TASK DIRECTIONS – Among the lines below, copy exactly those from the one with "- 23.4. A duplicate" through the one with "change in status.", counting both ends.

RECORDS SUPPLIED START

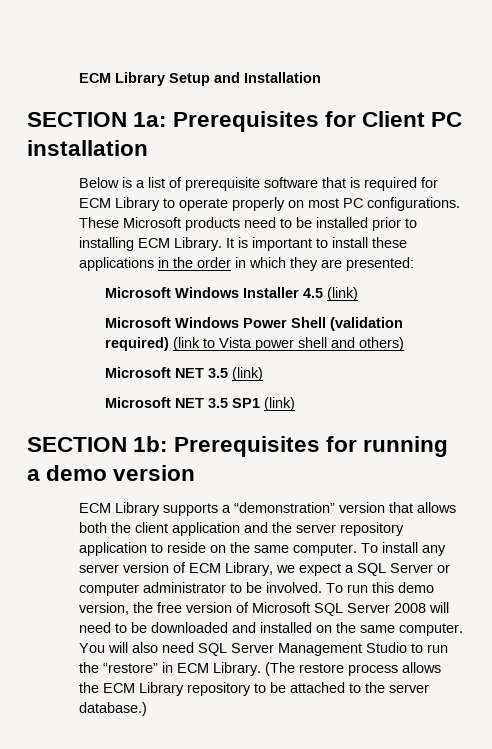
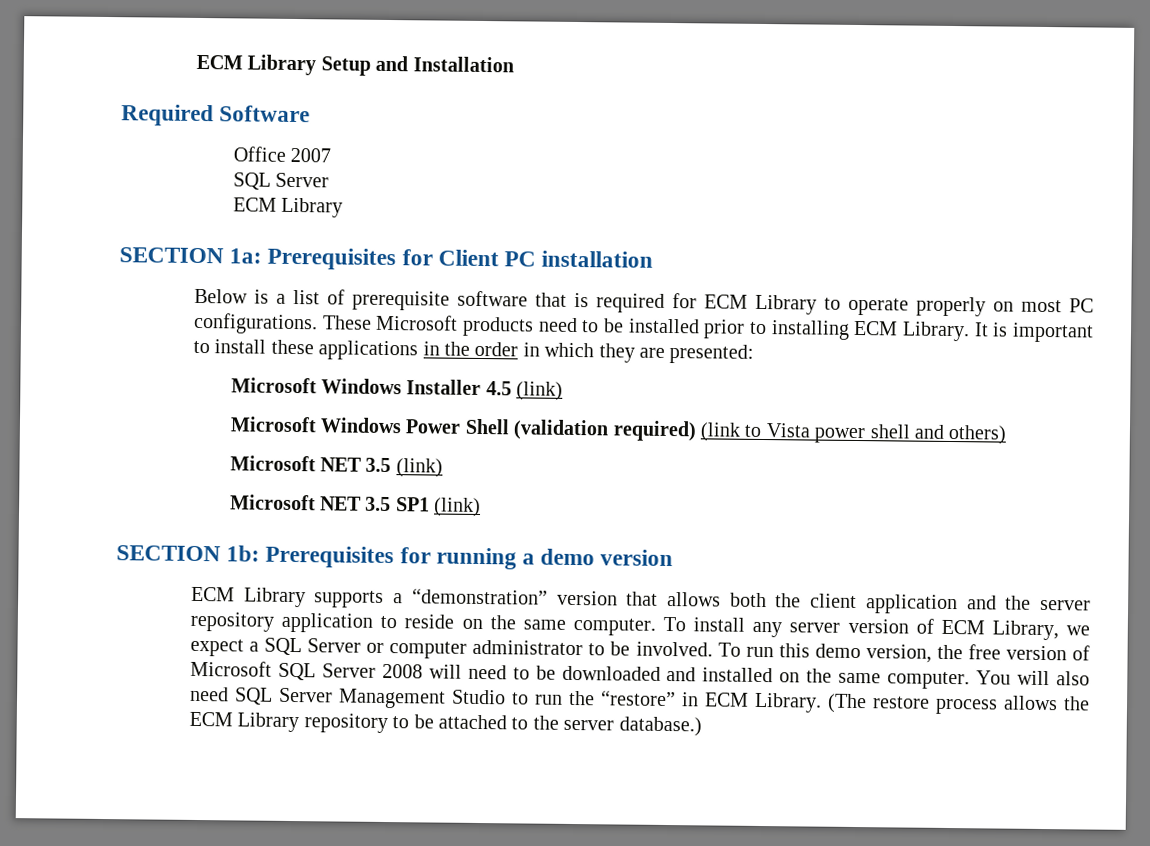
+ Required Software
+ Office 2007
+ SQL Server
+ ECM Library

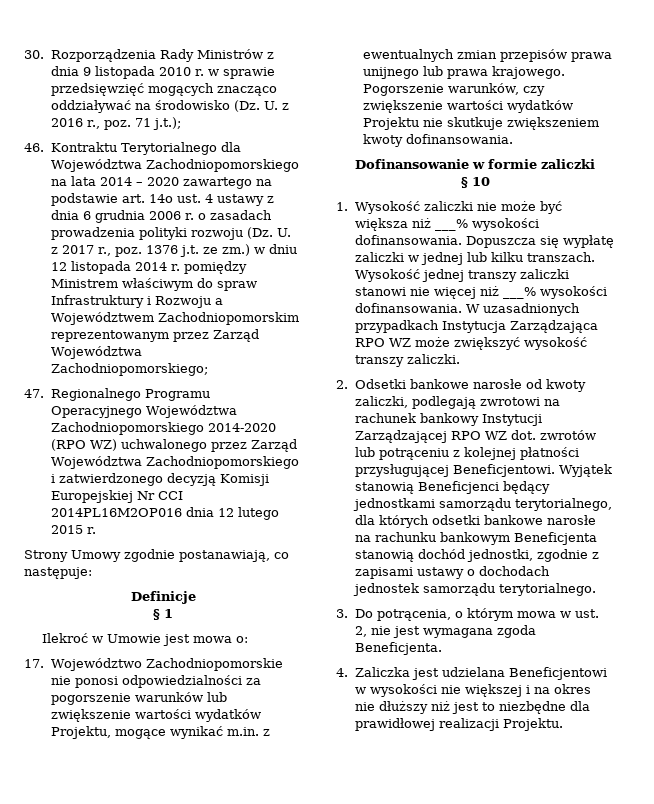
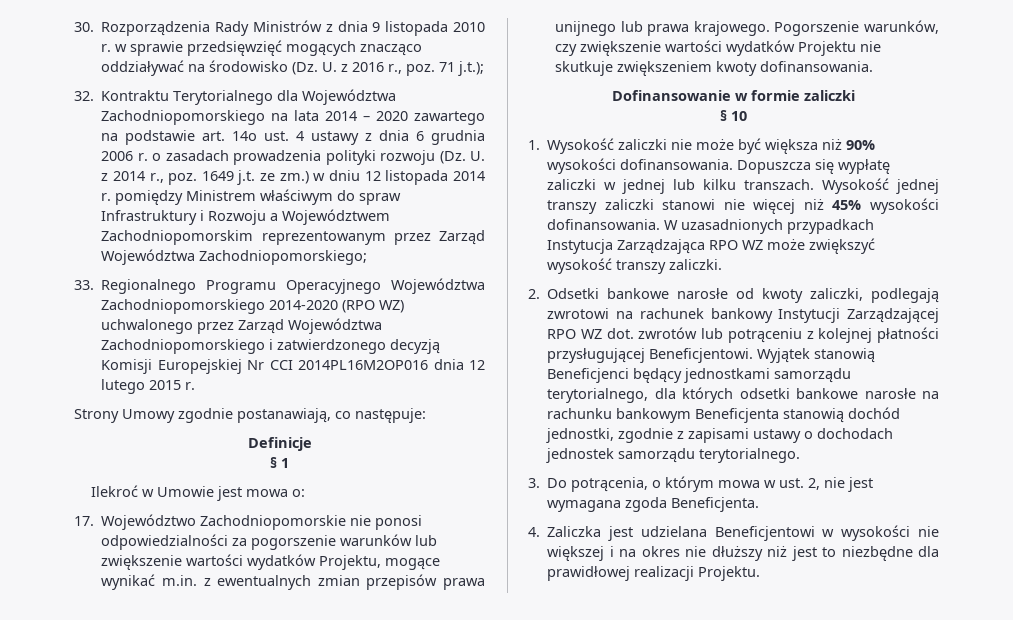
- 46. Kontraktu Terytorialnego dla Województwa Zachodniopomorskiego na lata 2014 – 2020 zawartego na podstawie art. 14o ust. 4 ustawy z dnia 6 grudnia 2006 r. o zasadach prowadzenia polityki rozwoju (Dz. U. z 2017 r., poz. 1376 j.t. ze zm.) w dniu 12 listopada 2014 r. pomiędzy Ministrem właściwym do spraw Infrastruktury i Rozwoju a Województwem Zachodniopomorskim reprezentowanym przez Zarząd Województwa Zachodniopomorskiego;
+ 32. Kontraktu Terytorialnego dla Województwa Zachodniopomorskiego na lata 2014 – 2020 zawartego na podstawie art. 14o ust. 4 ustawy z dnia 6 grudnia 2006 r. o zasadach prowadzenia polityki rozwoju (Dz. U. z 2014 r., poz. 1649 j.t. ze zm.) w dniu 12 listopada 2014 r. pomiędzy Ministrem właściwym do spraw Infrastruktury i Rozwoju a Województwem Zachodniopomorskim reprezentowanym przez Zarząd Województwa Zachodniopomorskiego;
- 47. Regionalnego Programu Operacyjnego Województwa Zachodniopomorskiego 2014-2020 (RPO WZ) uchwalonego przez Zarząd Województwa Zachodniopomorskiego i zatwierdzonego decyzją Komisji Europejskiej Nr CCI 2014PL16M2OP016 dnia 12 lutego 2015 r.
+ 33. Regionalnego Programu Operacyjnego Województwa Zachodniopomorskiego 2014-2020 (RPO WZ) uchwalonego przez Zarząd Województwa Zachodniopomorskiego i zatwierdzonego decyzją Komisji Europejskiej Nr CCI 2014PL16M2OP016 dnia 12 lutego 2015 r.
- 1. Wysokość zaliczki nie może być większa niż ___% wysokości dofinansowania.
+ 1. Wysokość zaliczki nie może być większa niż 90% wysokości dofinansowania.
- Wysokość jednej transzy zaliczki stanowi nie więcej niż ___% wysokości dofinansowania.
+ Wysokość jednej transzy zaliczki stanowi nie więcej niż 45% wysokości dofinansowania.

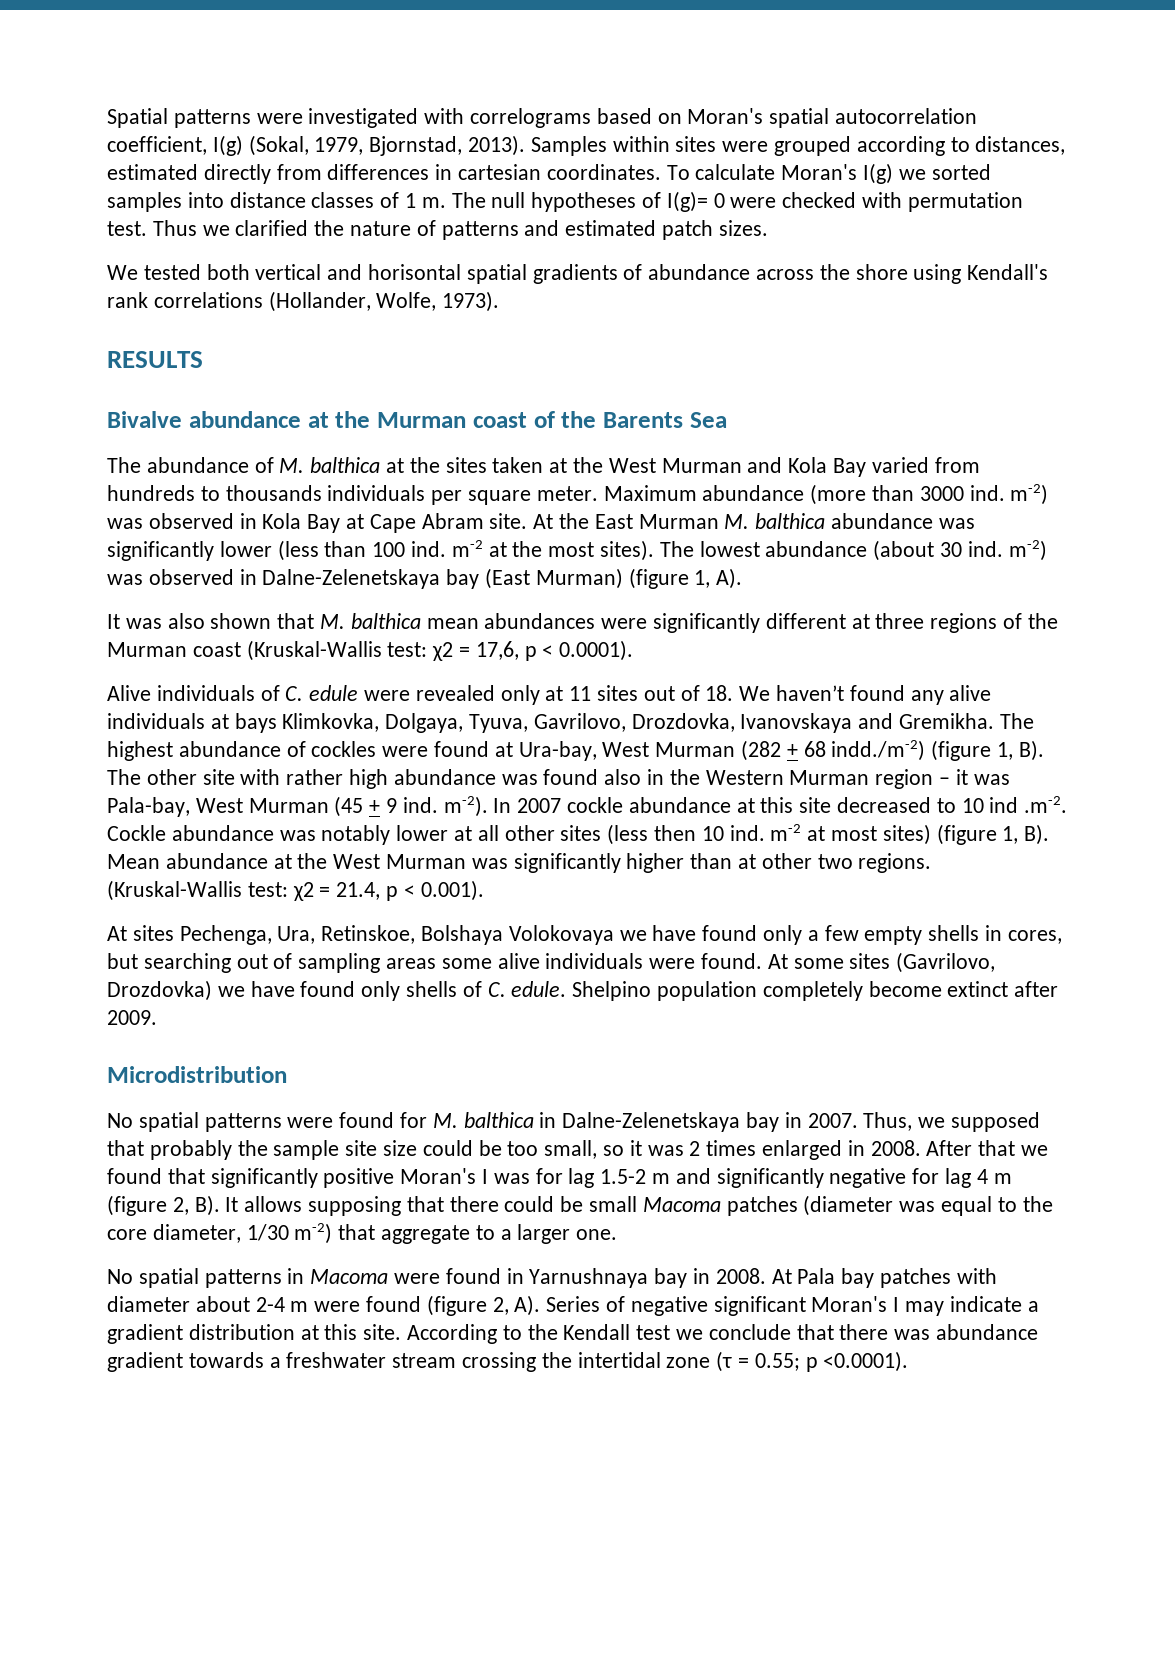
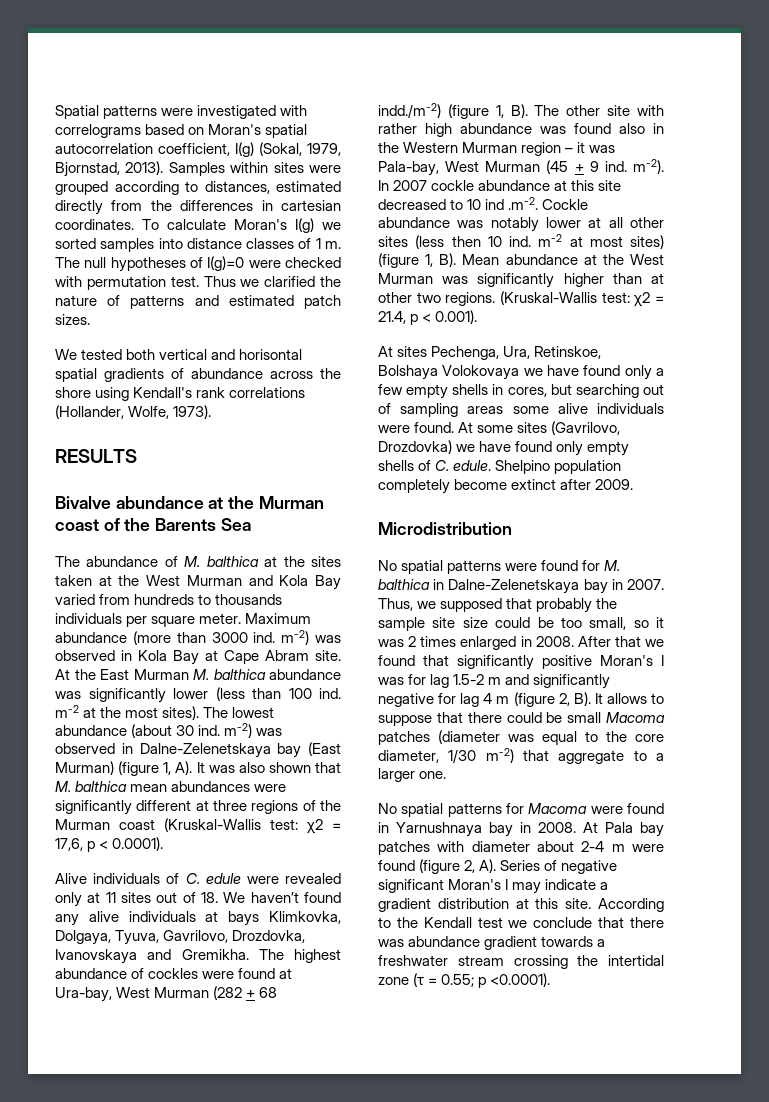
- Samples within sites were grouped according to distances, estimated directly from differences in cartesian coordinates.
+ Samples within sites were grouped according to distances, estimated directly from the differences in cartesian coordinates.
- The null hypotheses of I(g)= 0 were checked with permutation test.
+ The null hypotheses of I(g)=0 were checked with permutation test.
- The lowest abundance (about 30 ind. m-2) was observed in Dalne-Zelenetskaya bay (East Murman) (figure 1, A).
- It was also shown that M. balthica mean abundances were significantly different at three regions of the Murman coast (Kruskal-Wallis test: χ2 = 17,6, p < 0.0001).
+ The lowest abundance (about 30 ind. m-2) was observed in Dalne-Zelenetskaya bay (East Murman) (figure 1, A). It was also shown that M. balthica mean abundances were significantly different at three regions of the Murman coast (Kruskal-Wallis test: χ2 = 17,6, p < 0.0001).
- At some sites (Gavrilovo, Drozdovka) we have found only shells of C. edule.
+ At some sites (Gavrilovo, Drozdovka) we have found only empty shells of C. edule.
- After that we found that significantly positive Moran's I was for lag 1.5-2 m and significantly negative for lag 4 m (figure 2, B). It allows supposing that there could be small Macoma patches (diameter was equal to the core diameter, 1/30 m-2) that aggregate to a larger one.
+ After that we found that significantly positive Moran's I was for lag 1.5-2 m and significantly negative for lag 4 m (figure 2, B). It allows to suppose that there could be small Macoma patches (diameter was equal to the core diameter, 1/30 m-2) that aggregate to a larger one.
- No spatial patterns in Macoma were found in Yarnushnaya bay in 2008.
+ No spatial patterns for Macoma were found in Yarnushnaya bay in 2008.

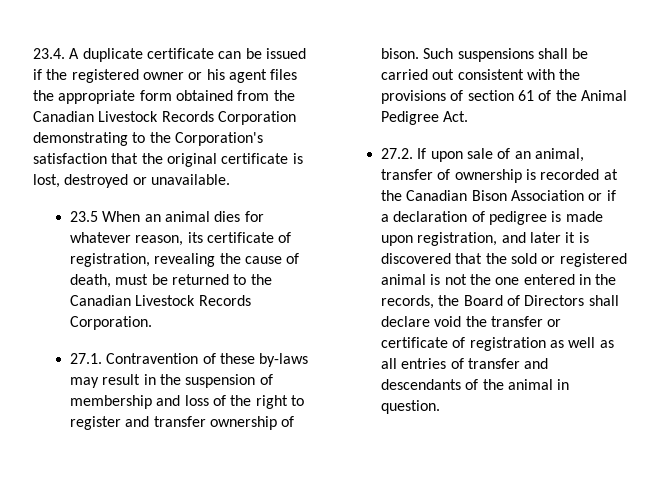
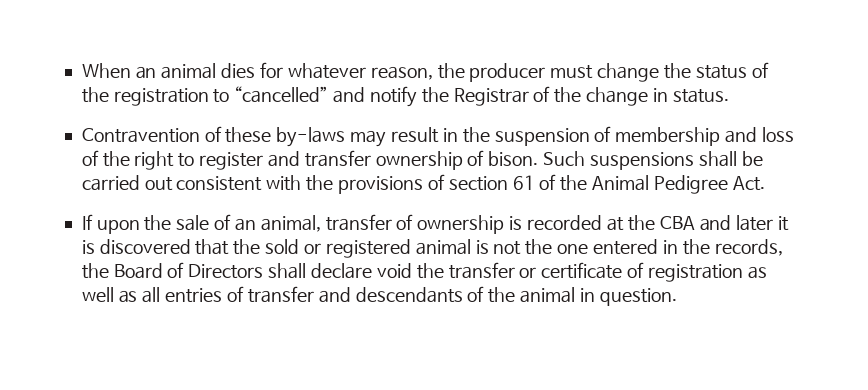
- 23.4. A duplicate certificate can be issued if the registered owner or his agent files the appropriate form obtained from the Canadian Livestock Records Corporation demonstrating to the Corporation's satisfaction that the original certificate is lost, destroyed or unavailable.
- 23.5 When an animal dies for whatever reason, its certificate of registration, revealing the cause of death, must be returned to the Canadian Livestock Records Corporation.
- 27.1. Contravention of these by-laws may result in the suspension of membership and loss of the right to register and transfer ownership of bison.
+ When an animal dies for whatever reason, the producer must change the status of the registration to “cancelled” and notify the Registrar of the change in status.
+ Contravention of these by-laws may result in the suspension of membership and loss of the right to register and transfer ownership of bison.
- 27.2. If upon sale of an animal, transfer of ownership is recorded at the Canadian Bison Association or if a declaration of pedigree is made upon registration, and later it is discovered that the sold or registered animal is not the one entered in the records, the Board of Directors shall declare void the transfer or certificate of registration as well as all entries of transfer and descendants of the animal in question.
+ If upon the sale of an animal, transfer of ownership is recorded at the CBA and later it is discovered that the sold or registered animal is not the one entered in the records, the Board of Directors shall declare void the transfer or certificate of registration as well as all entries of transfer and descendants of the animal in question.

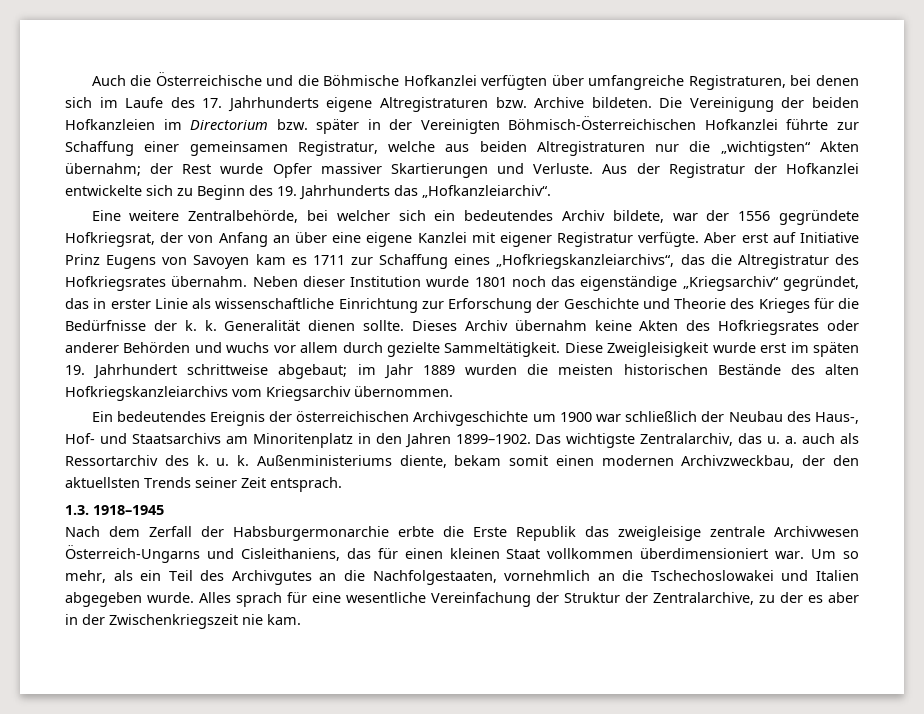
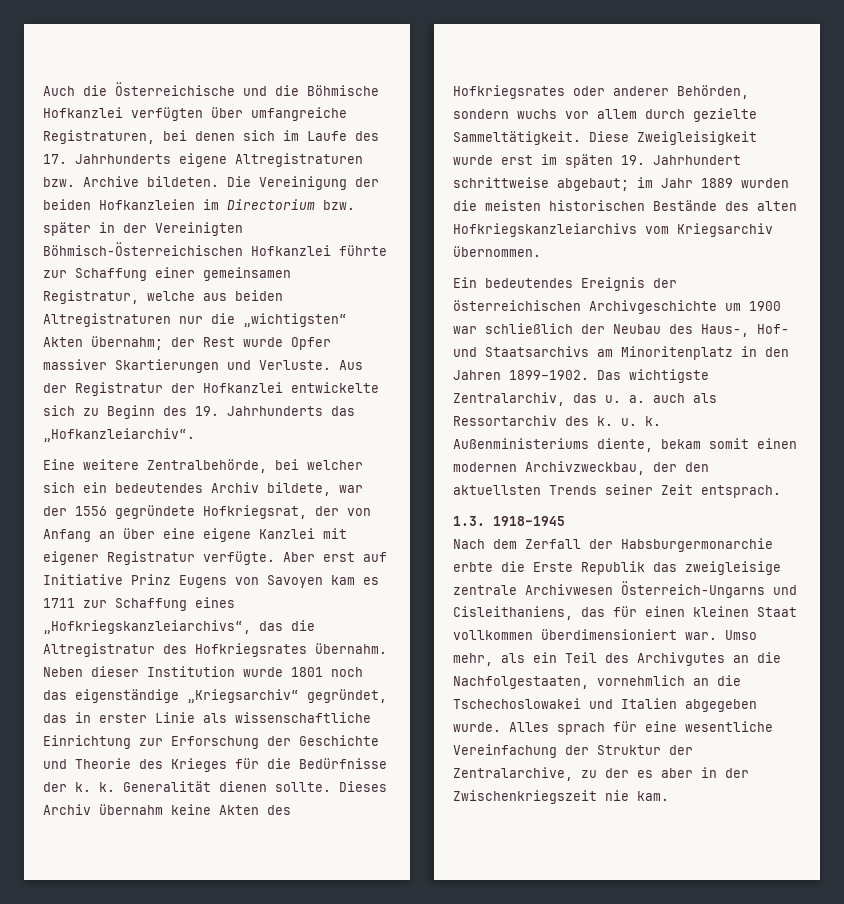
- Dieses Archiv übernahm keine Akten des Hofkriegsrates oder anderer Behörden und wuchs vor allem durch gezielte Sammeltätigkeit.
+ Dieses Archiv übernahm keine Akten des Hofkriegsrates oder anderer Behörden, sondern wuchs vor allem durch gezielte Sammeltätigkeit.
- Um so mehr, als ein Teil des Archivgutes an die Nachfolgestaaten, vornehmlich an die Tschechoslowakei und Italien abgegeben wurde.
+ Umso mehr, als ein Teil des Archivgutes an die Nachfolgestaaten, vornehmlich an die Tschechoslowakei und Italien abgegeben wurde.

RECORDS SUPPLIED END

ANSWER SECTION –
- 23.4. A duplicate certificate can be issued if the registered owner or his agent files the appropriate form obtained from the Canadian Livestock Records Corporation demonstrating to the Corporation's satisfaction that the original certificate is lost, destroyed or unavailable.
- 23.5 When an animal dies for whatever reason, its certificate of registration, revealing the cause of death, must be returned to the Canadian Livestock Records Corporation.
- 27.1. Contravention of these by-laws may result in the suspension of membership and loss of the right to register and transfer ownership of bison.
+ When an animal dies for whatever reason, the producer must change the status of the registration to “cancelled” and notify the Registrar of the change in status.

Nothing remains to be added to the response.